Bei der Behandlung handelt es sich jedoch nicht ganz um einen Sprung ins Unbekannte. Die Show ist HBOs Version von Be’ Tipul, einem der erfolgreichsten und meistgesprochenen Dramen Israels aller Zeiten. Die amerikanische Adaption ist nah am Original, mit kleinen Anpassungen: Ein Patient ist ein Kampfveteran des Irak-Krieges, nicht des israelisch-palästinensischen Konflikts.
Es hilft auch, dass Pauls Patienten ein interessantes Flickwerk von Neurosen haben. Laura (Melissa George) ist eine junge, sehr hübsche Krankenhausangestellte mit einer heftigen erotischen Bindung zu ihrem Therapeuten. Alex (Blair Underwood) ist ein erstklassiger Navy-Pilot, der nach einem katastrophalen Bombenangriff im Irak einen Herzinfarkt erlitt. Sophie (Mia Wasikowska) ist ein 16-jähriges Schulmädchen und eine begabte Turnerin, die möglicherweise Selbstmordgedanken hat und eine ungesunde Beziehung zu ihrem Trainer hat. Jake und Amy (Josh Charles und Embeth Davidtz) sind ein Paar, das sich überlegt, ob es ein zweites Kind bekommen soll.
Alle von ihnen sind intelligent, zurückhaltend und schwer einzuordnen, geschweige denn zu behandeln.
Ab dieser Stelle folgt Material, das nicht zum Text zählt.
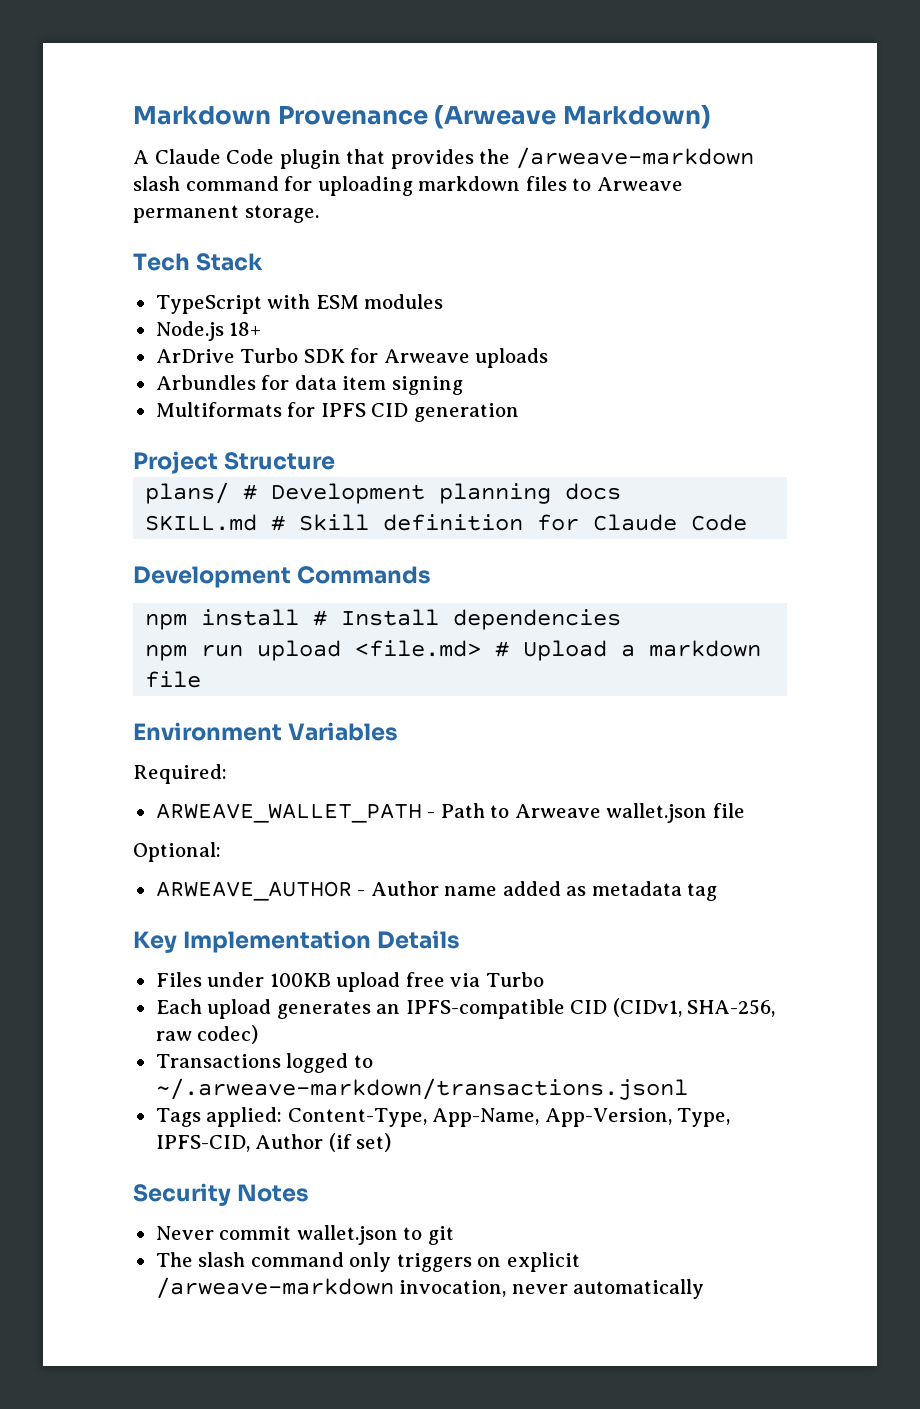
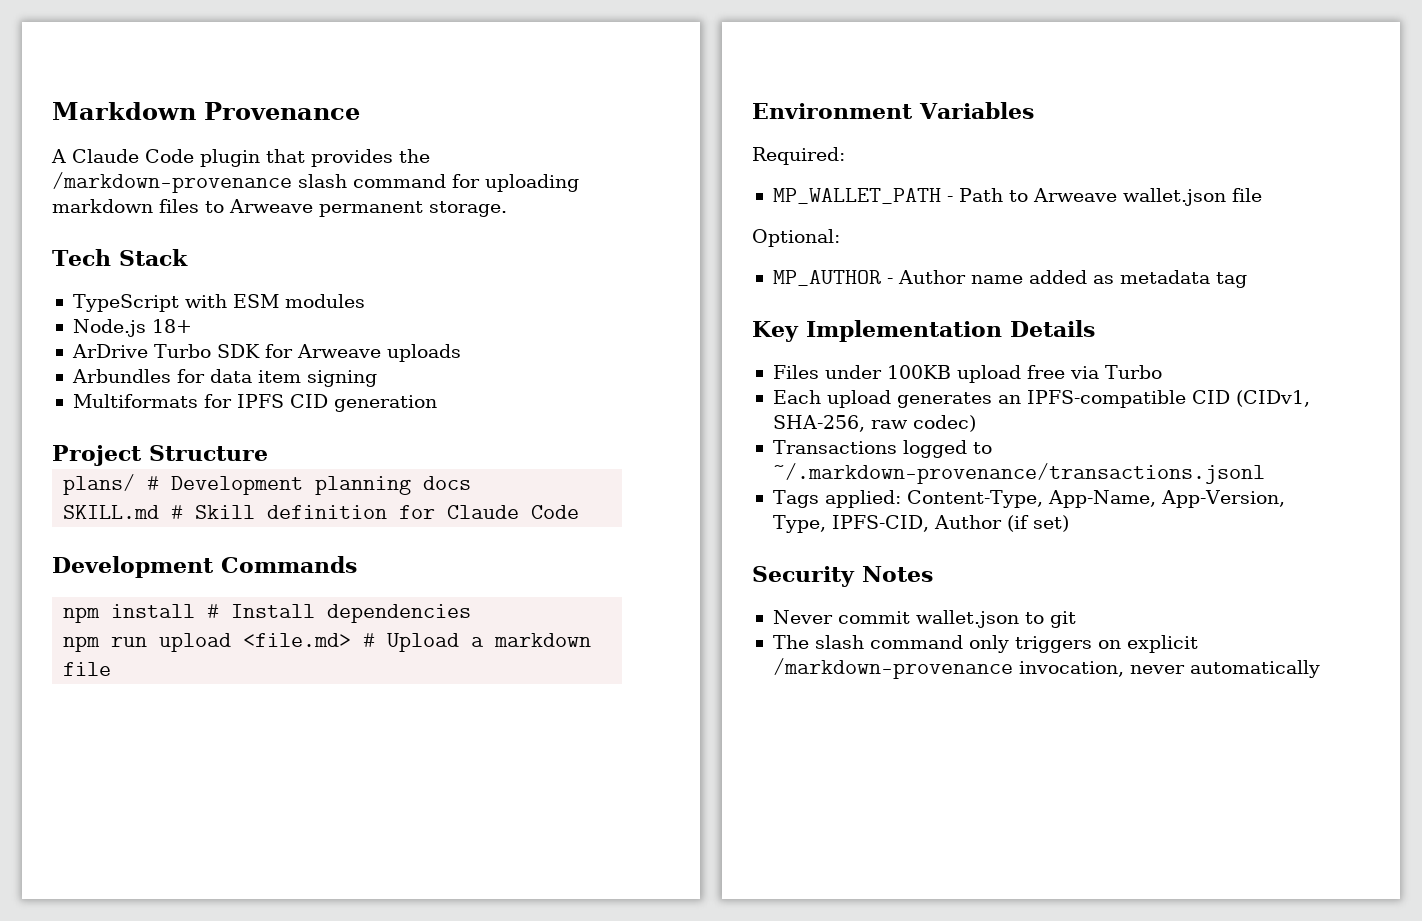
- Markdown Provenance (Arweave Markdown)
+ Markdown Provenance
- A Claude Code plugin that provides the /arweave-markdown slash command for uploading markdown files to Arweave permanent storage.
+ A Claude Code plugin that provides the /markdown-provenance slash command for uploading markdown files to Arweave permanent storage.
- ARWEAVE_WALLET_PATH - Path to Arweave wallet.json file
+ MP_WALLET_PATH - Path to Arweave wallet.json file
- ARWEAVE_AUTHOR - Author name added as metadata tag
+ MP_AUTHOR - Author name added as metadata tag
- Transactions logged to ~/.arweave-markdown/transactions.jsonl
+ Transactions logged to ~/.markdown-provenance/transactions.jsonl
- The slash command only triggers on explicit /arweave-markdown invocation, never automatically
+ The slash command only triggers on explicit /markdown-provenance invocation, never automatically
Und während sich die Probleme häufen, beginnt Pauls Selbstvertrauen zu sinken.
Die halbstündigen Folgen machen süchtig, und nur wenige Zuschauer werden wahrscheinlich mit nur einer Sitzung gleichzeitig zufrieden sein. HBO beugt sich dem Zeitalter von Internet, DVR und DVD und macht es den Zuschauern leicht, sich zu verwöhnen. Alle vorherigen Episoden über einen bestimmten Charakter werden in der Nacht dieses Charakters erneut gezeigt, und sonntags werden Marathons der Episoden der Vorwoche stattfinden.
Eine Therapie an fünf Tagen in der Woche mag mehr erscheinen, als selbst der anspruchsvollste Psychoanalytiker erwarten könnte, aber es ist immer noch nicht genug. In Treatment bietet einen unwiderstehlichen Einblick in die Psychopathologie des Alltags ?? auf der Registerkarte einer anderen Person.